Omit images. Retype all entries verbatim.

──────── Supplied material ────────

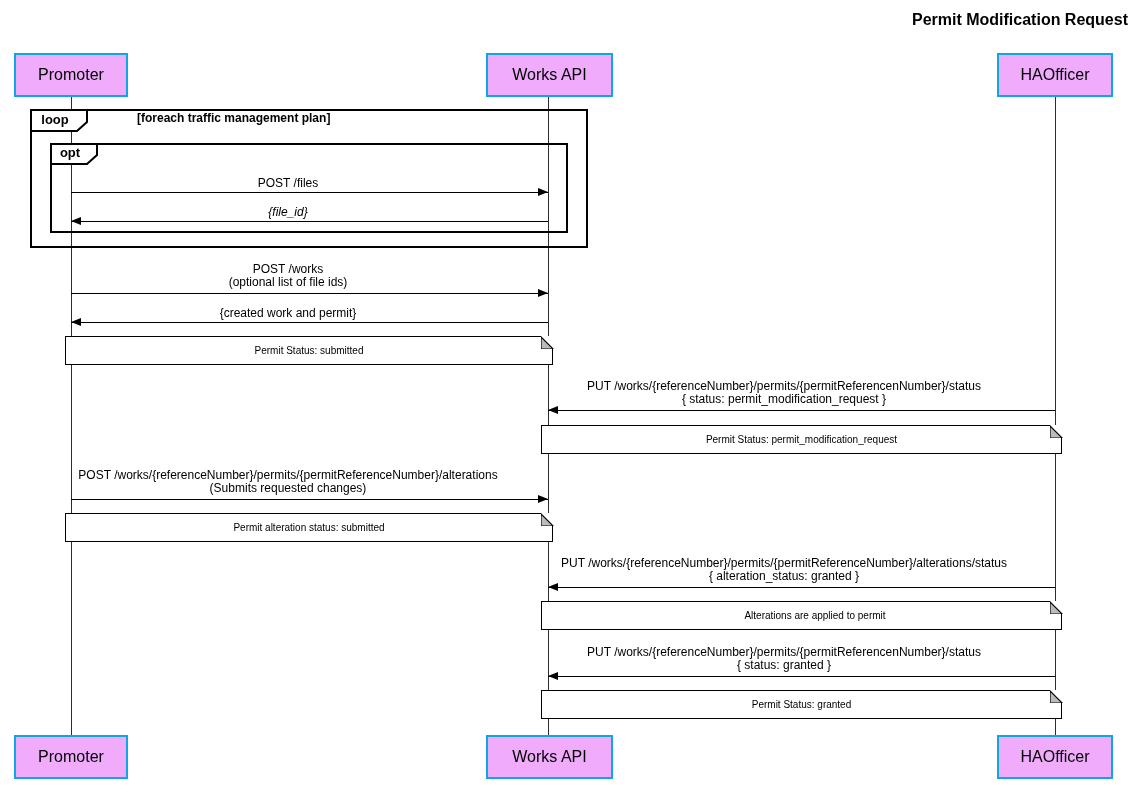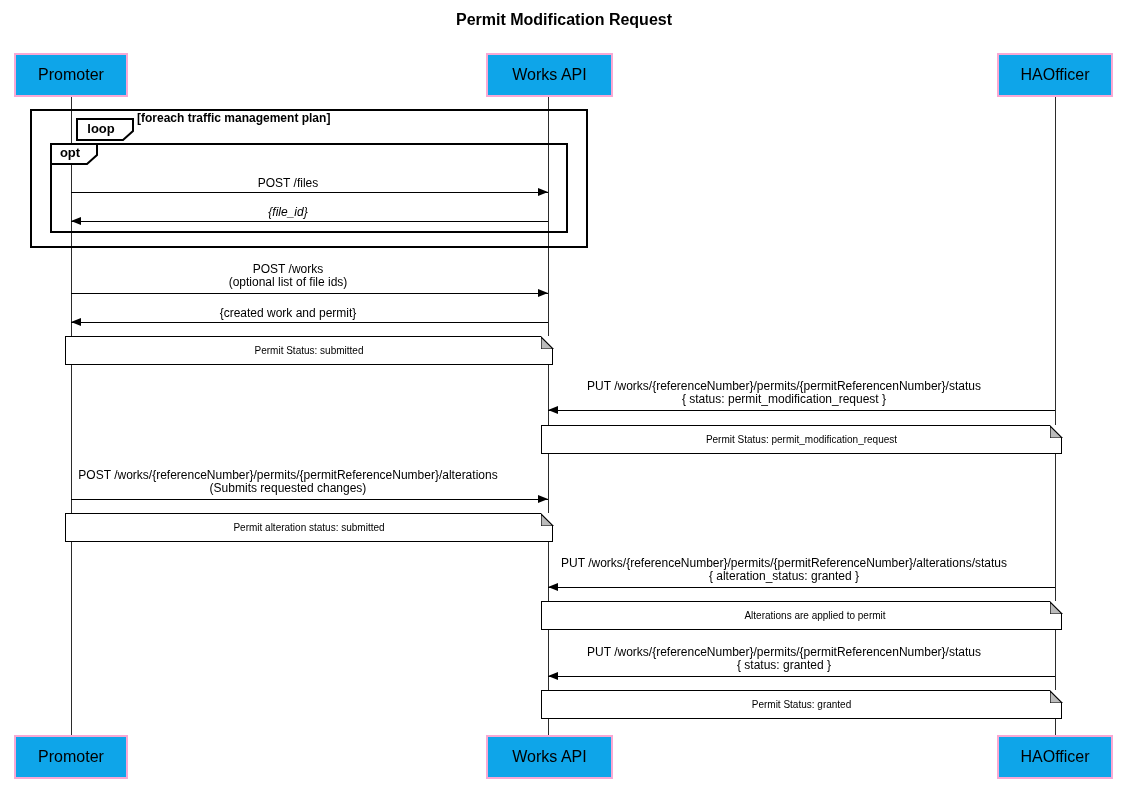"Permit Modification Request" .title { text-align: center -> right }
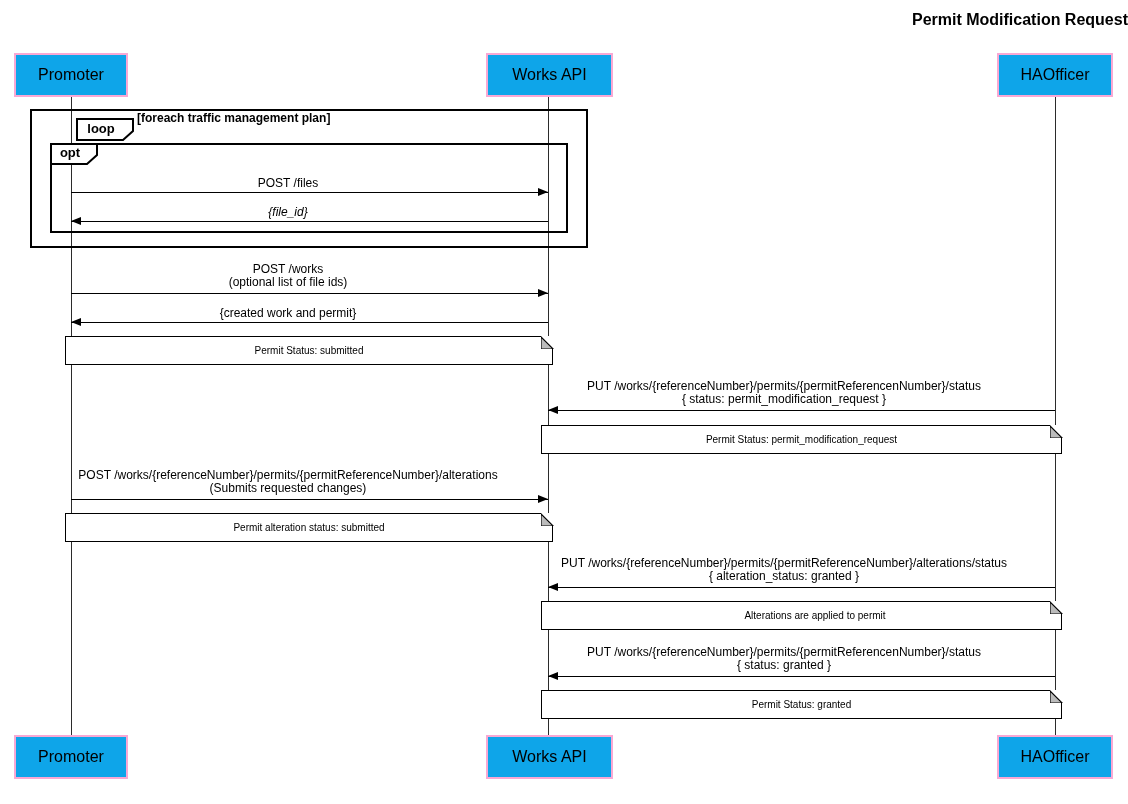"Promoter" .participant { background: #0ea5e9 -> #f0abfc; border: 2px solid #f9a8d4 -> 2px solid #0ea5e9 }
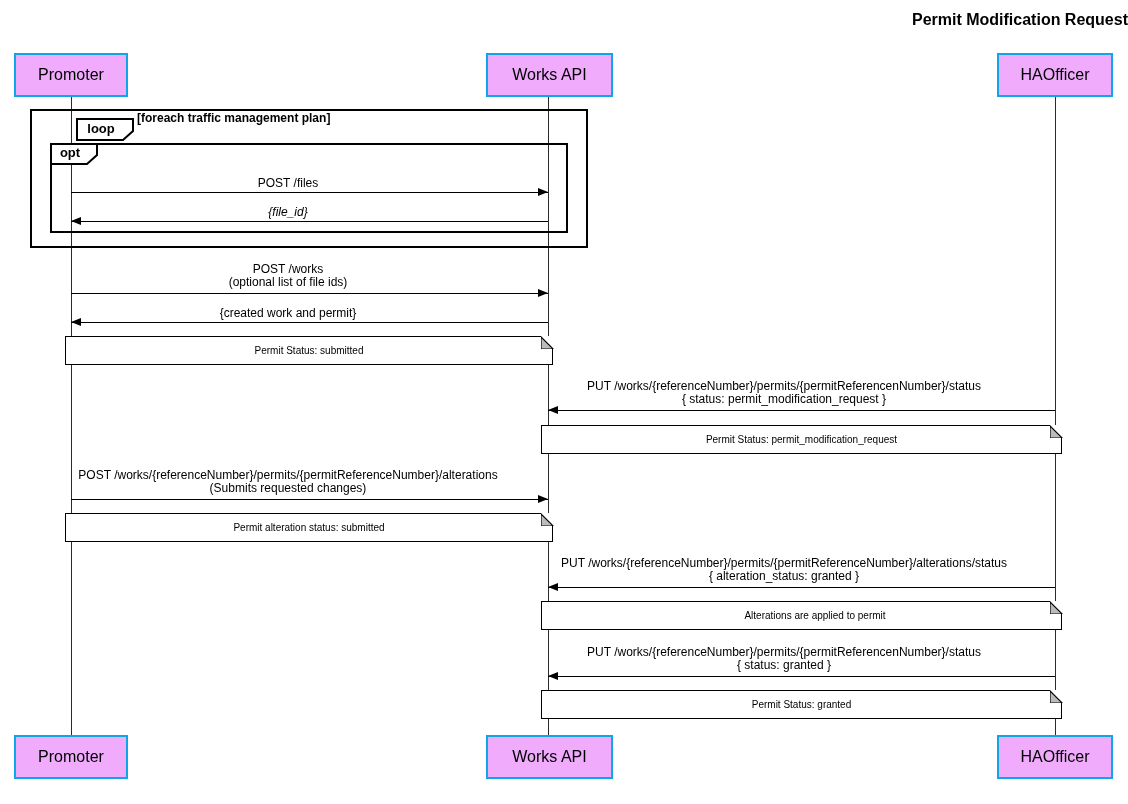"loop" div.fraglabel { margin-left: 46px -> none; top: 118px -> 109px }
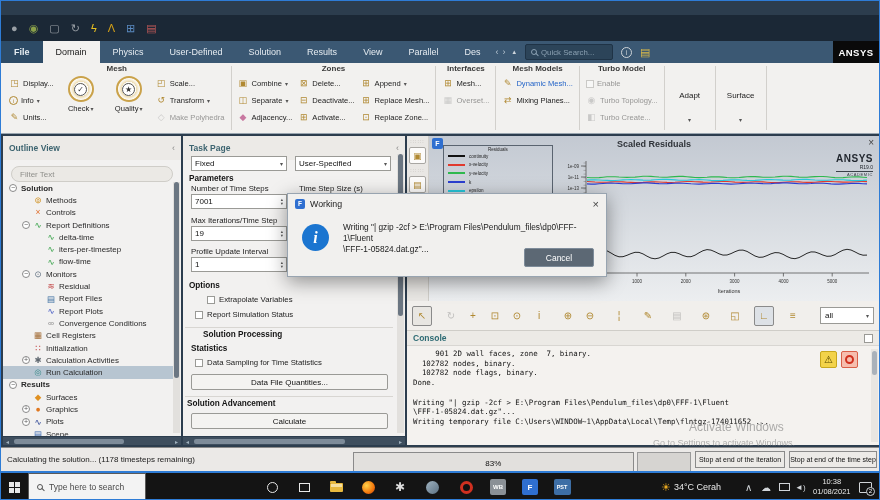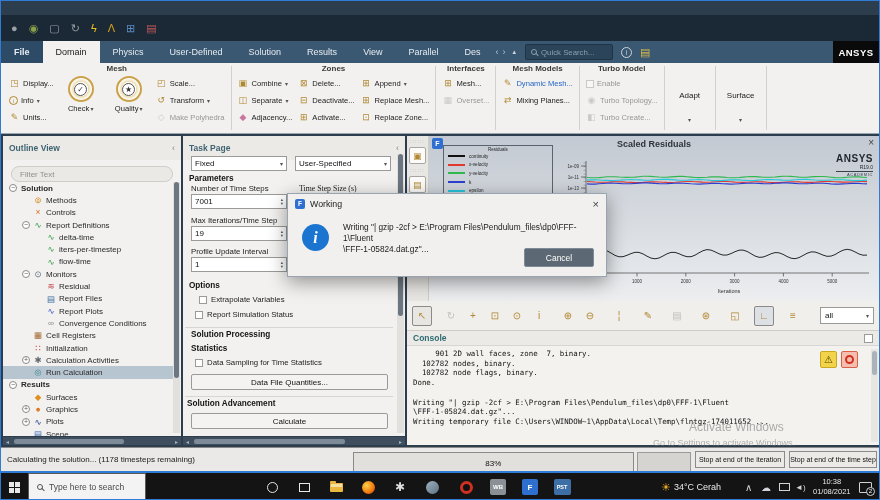"Time Step Size (s)" div.tplbl { font-family: Liberation Serif, serif -> none }
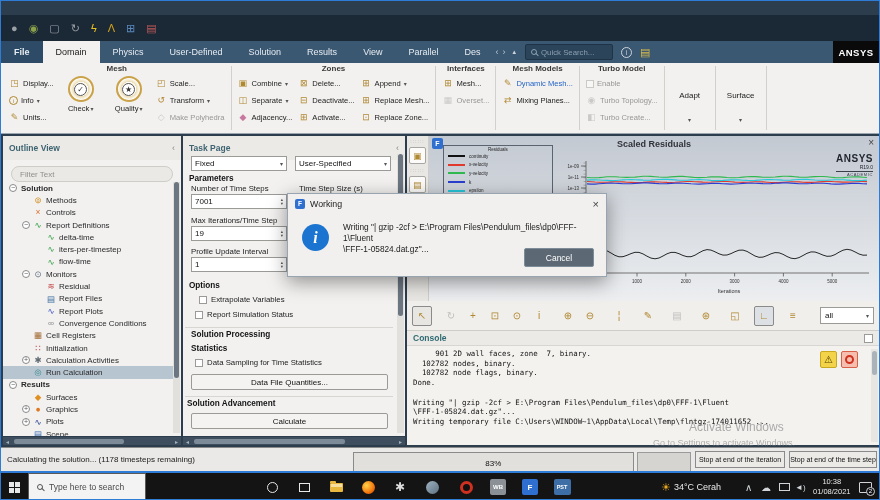"Extrapolate Variables" div.tpcb { left: 16px -> 24px }
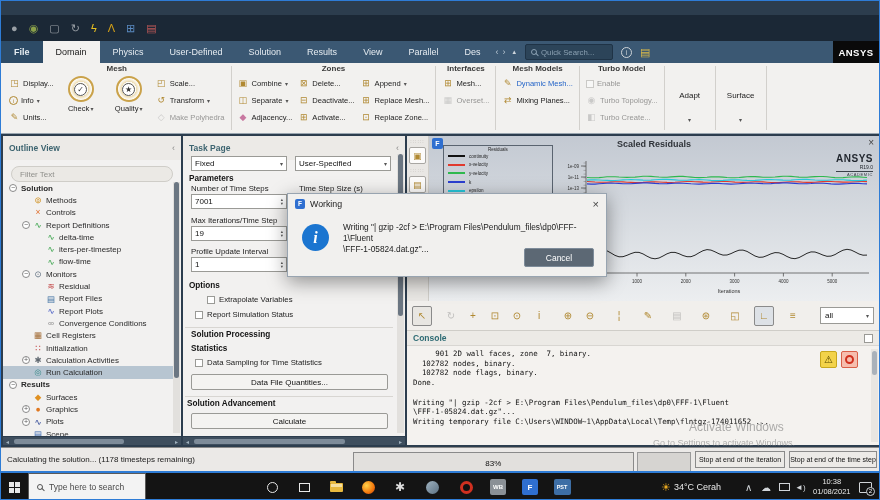"Solution Processing" div.tpsec { left: 8px -> 20px }
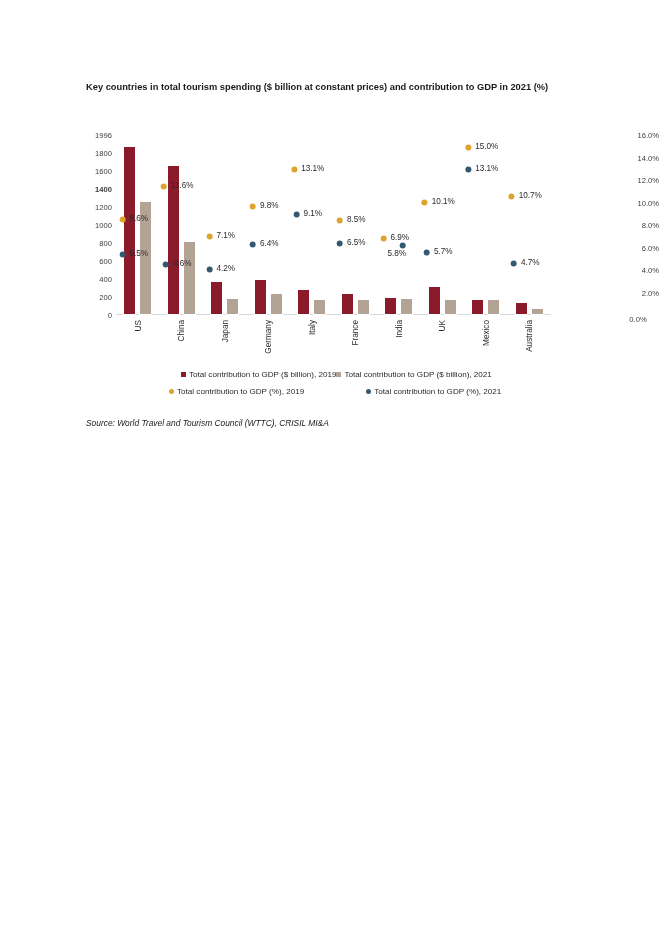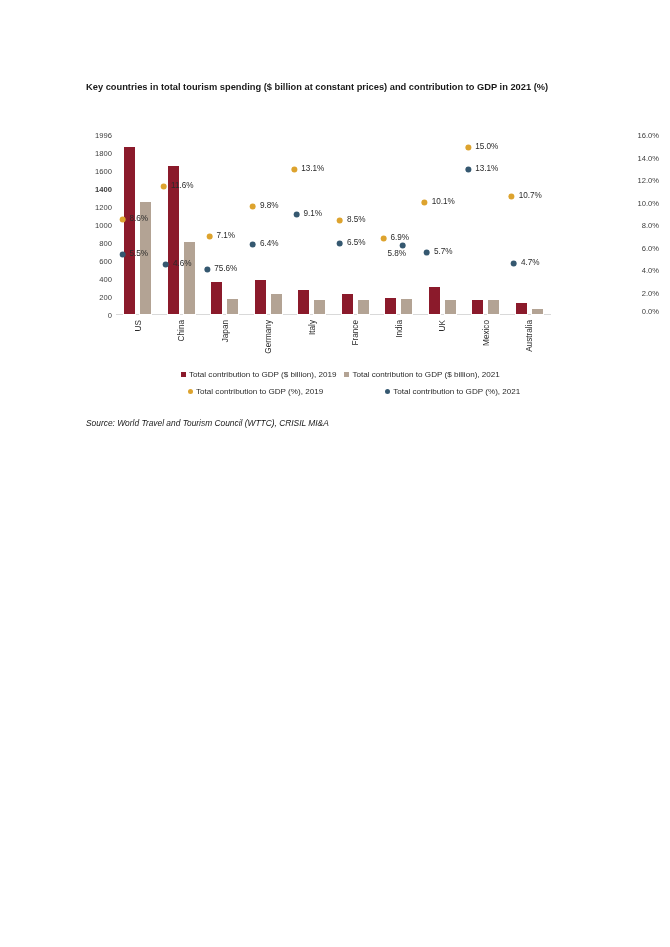"75.6%" span.dlabel { text: 75.6% -> 4.2% }
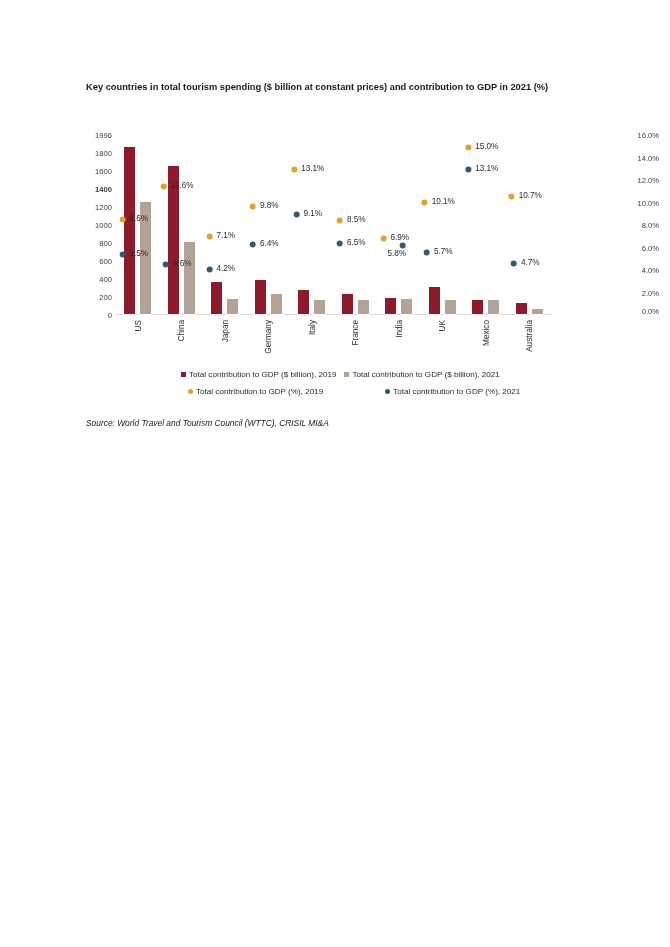"0.0%" div.tick { text-align: none -> center; top: 183px -> 191px }
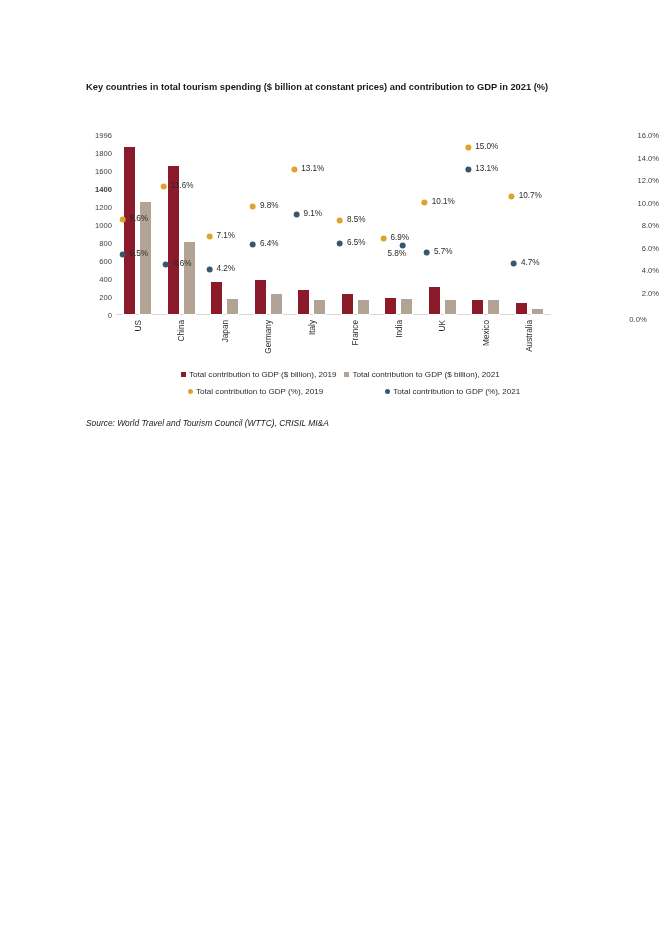"Total contribution to GDP ($ billion), 2021" div.legitem { margin-left: 8px -> none }
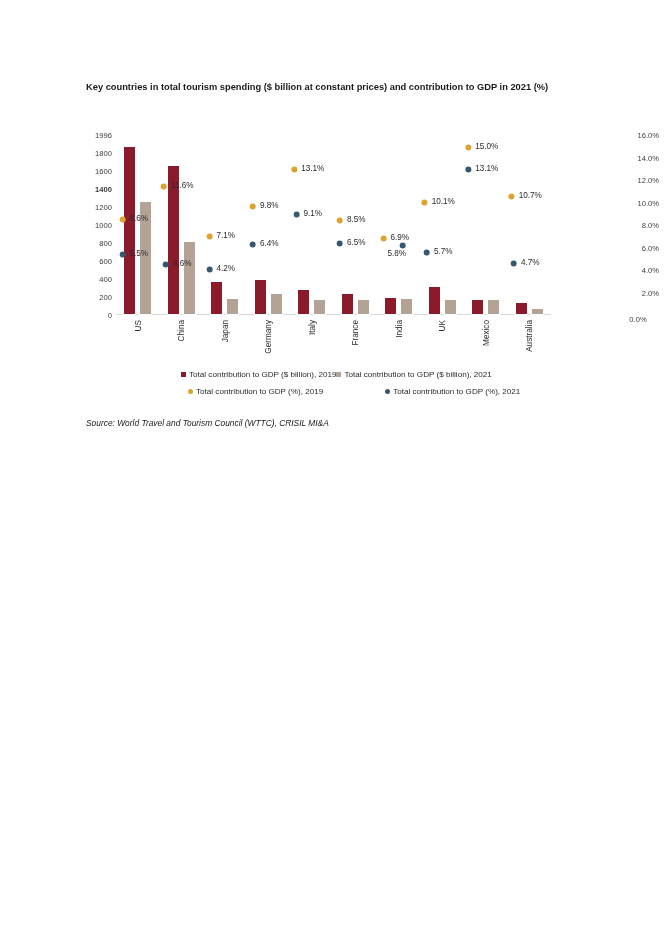"Total contribution to GDP (%), 2019" div.legitem { margin-left: 71px -> 52px }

────────

Solution for this problem:
"Permit Modification Request" .title { text-align: center -> right }
"Promoter" .participant { background: #0ea5e9 -> #f0abfc; border: 2px solid #f9a8d4 -> 2px solid #0ea5e9 }
"loop" div.fraglabel { margin-left: 46px -> none; top: 118px -> 109px }
"Time Step Size (s)" div.tplbl { font-family: Liberation Serif, serif -> none }
"Extrapolate Variables" div.tpcb { left: 16px -> 24px }
"Solution Processing" div.tpsec { left: 8px -> 20px }
"75.6%" span.dlabel { text: 75.6% -> 4.2% }
"0.0%" div.tick { text-align: none -> center; top: 183px -> 191px }
"Total contribution to GDP ($ billion), 2021" div.legitem { margin-left: 8px -> none }
"Total contribution to GDP (%), 2019" div.legitem { margin-left: 71px -> 52px }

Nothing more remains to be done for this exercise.